1.02.2004

i was reading back on my xanga...

and I realize that I was so happy back then. Ugh. How did I end up so fatalistic and sad?? It's sad that I'm sad now! And that I wasn't sad before! Hm, probably because 8th grade was the bomb. I miss it =(. Crazy. My life isn't even that bad... it's just that I've ended up doing a lot of stuff that I don't want to. It's hard to enjoy. But I've been blessed with so many people in my life that have somehow helped me find a way to enjoy it. So this is what I'm going to do for this New Year thing. Just THANK YOUs.
  • THANK YOU to my bestest of friends. For being there for me no matter what, for keepin up with me, for pushin me to go further, for knowing me and what I do and accepting me for it. All that good stuff.
  • THANK YOU to my family. For putting up with me at my worst, for always caring about me, for everything I have in this world at all.
  • THANK YOU to all my TAFers. For, once again, making the first full week of August the most unforgettable and amazing week of this year. For listening to my blurbs and opinions, my crazy ideas, my random Bettina-isms, and for being crazy WITH me =D.
  • THANK YOU to everyone who has made my freshman year [so far] endurable. For putting up with me in classes, for keepin me company during passing periods, for sympathizing with me against the teacher conspiracy.
  • Lastly, THANK YOU to all the bastards in this world who have tried to bring me down. For making me >that much< stronger, for making me realize how blessed I am to be who I am and have the friends I do, for making me grateful that I did not turn out like them, and for reminding me that no matter how much life sucks, I push on because I don't WANT to turn out like them.

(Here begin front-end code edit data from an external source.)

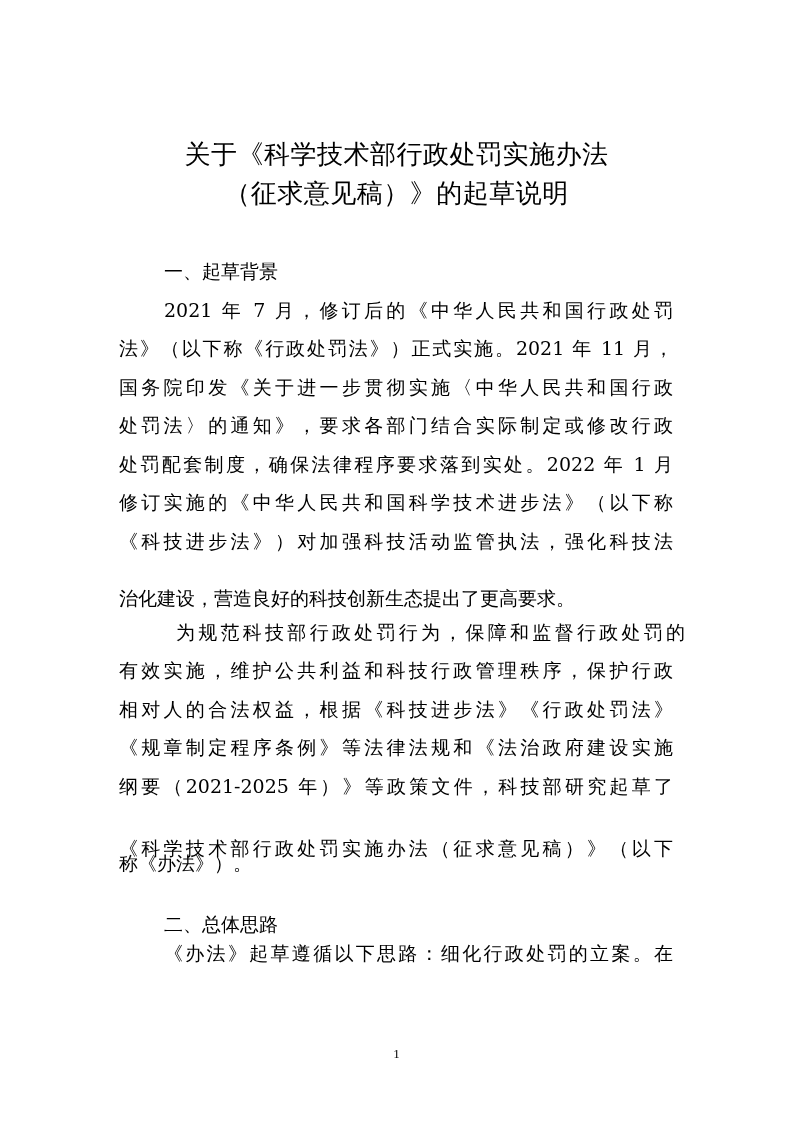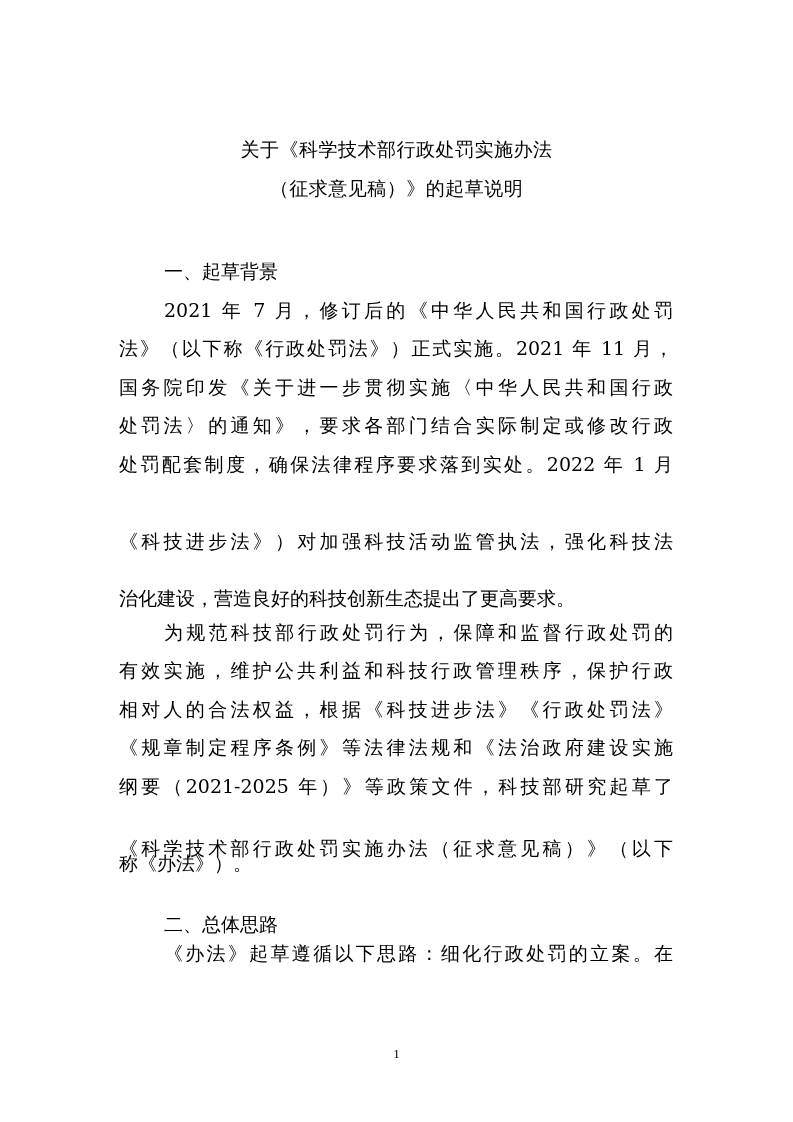--- a/index.html
+++ b/index.html
@@ -7,7 +7,7 @@
          font-family:"DejaVu Serif","Liberation Serif",serif; color:#000; }
   .page { position:absolute; left:0; top:0; width:793px; height:1122px; background:#fff; }
   .title { position:absolute; left:0; width:793px; text-align:center;
-           font-family:"DejaVu Sans","Liberation Sans",sans-serif; font-size:19px; letter-spacing:0.5px; }
+           font-family:"DejaVu Sans","Liberation Sans",sans-serif; font-size:26px; letter-spacing:0.5px; }
   .heading { position:absolute; left:164px; font-family:"DejaVu Sans","Liberation Sans",sans-serif;
              font-size:19px; }
   .heading.bold { font-weight:normal; }

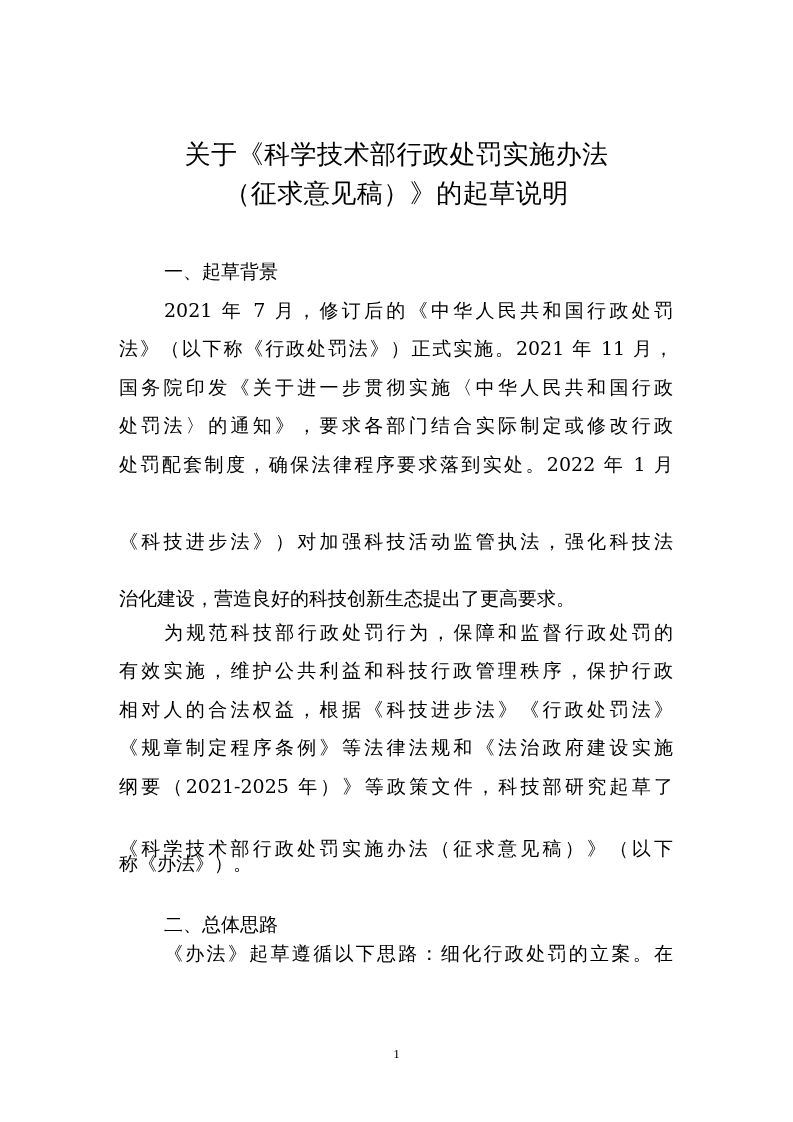--- a/index.html
+++ b/index.html
@@ -32,6 +32,7 @@
   <div class="line" style="top:375px;">国务院印发《关于进一步贯彻实施〈中华人民共和国行政</div>
   <div class="line" style="top:413px;">处罚法〉的通知》，要求各部门结合实际制定或修改行政</div>
   <div class="line" style="top:452px;">处罚配套制度，确保法律程序要求落到实处。2022 年 1 月</div>
+  <div class="line" style="top:490px;">修订实施的《中华人民共和国科学技术进步法》（以下称</div>
   <div class="line" style="top:529px;">《科技进步法》）对加强科技活动监管执法，强化科技法</div>
   <div class="line last" style="top:586px;">治化建设，营造良好的科技创新生态提出了更高要求。</div>
 

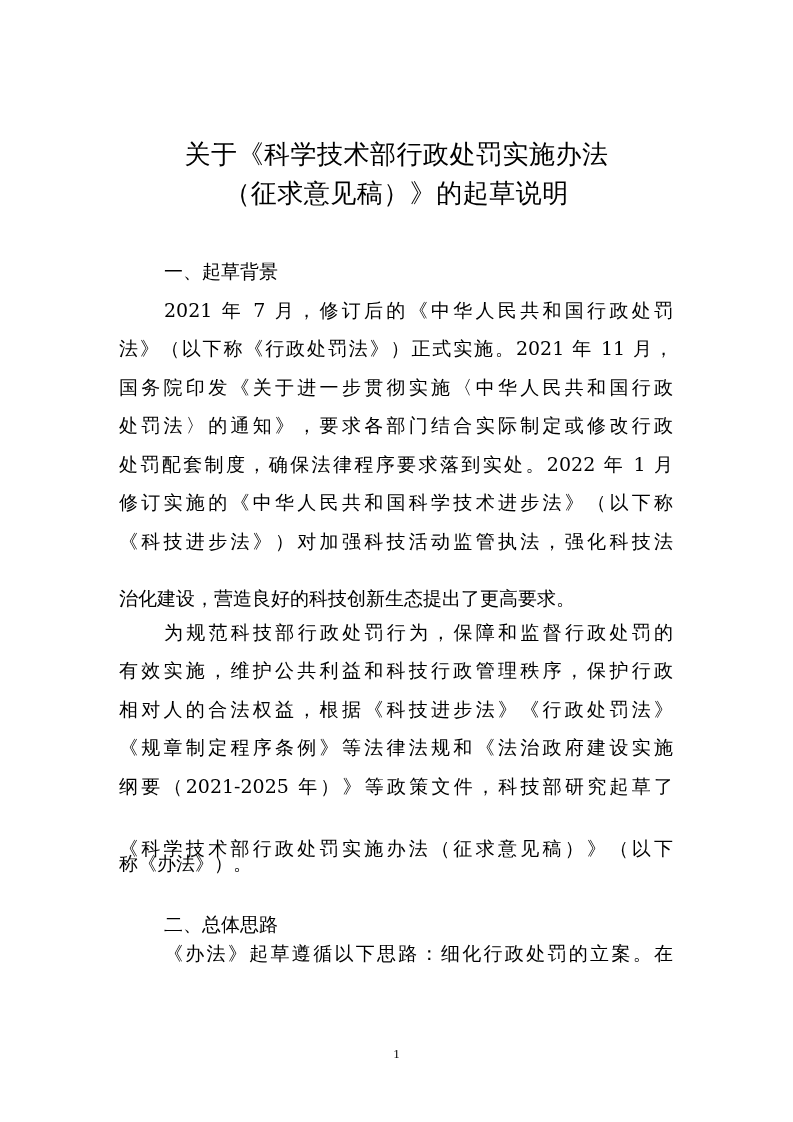--- a/index.html
+++ b/index.html
@@ -36,7 +36,7 @@
   <div class="line" style="top:529px;">《科技进步法》）对加强科技活动监管执法，强化科技法</div>
   <div class="line last" style="top:586px;">治化建设，营造良好的科技创新生态提出了更高要求。</div>
 
-  <div class="line indent" style="top:620px;">为规范科技部行政处罚行为，保障和监督行政处罚的</div>
+  <div class="line indent" style="top:620px;margin-left:12px;">为规范科技部行政处罚行为，保障和监督行政处罚的</div>
   <div class="line" style="top:658px;">有效实施，维护公共利益和科技行政管理秩序，保护行政</div>
   <div class="line" style="top:697px;">相对人的合法权益，根据《科技进步法》《行政处罚法》</div>
   <div class="line" style="top:735px;">《规章制定程序条例》等法律法规和《法治政府建设实施</div>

And whoever said I was a hater? ~_^ Oh, but don't think I've already given up my motto. I'll still beat you with a stick.

Okay a couple more things I need to say: I might switch back to Xanga. Because [apparently] it has stopped eating posts and it might just be easier to post there. But then again... I might not. Opinions? Um, what else? Oh right. According to Jason, Frank and Liss, I have a "cheerful countenance." So how the hell did I end up with such an unhappy blog? Heh.

1.01.2004

Everyone plus their grandmother's fish xanga'ed. I mean, XANGA'd!!!!! <~ that was for Peter. Cuz he's the only one who will get it.

I'm really random right now.

Cancun was good. But if I talk about it I will get lynched, so I think I shan't. But I am home now. And I heard TAF new year's was good? Without me? (sniff).

Currently hating on: sluts. airheads. the parents that allow girls turning into sluts and airheads. the society that allows sluts and airheads to prosper. the boys that promote girls turning into sluts and airheads. boys in general. (the worthless ones). oh, and the yankees.

Alright, alright. It's 2004. Now go away.

edit>> FINE. What's up with New Year's anyway? It's just another day... it just happens to be the day that someone picked thousands of years ago to be the "first". It's all relative anyway. But, fine. This is what my motto this year shall be:

Works, huh? So, I deleted part of the post up there ^ because I figured it didn't matter. I'm so sick of CLUTTER. Just get it all out... purge everything of excess. Rrgh. My mind is mush and I feel like punching something. I guess I'll do a reflective thingy or somethin some other time. But I seriously have felt like crap all day. Boo.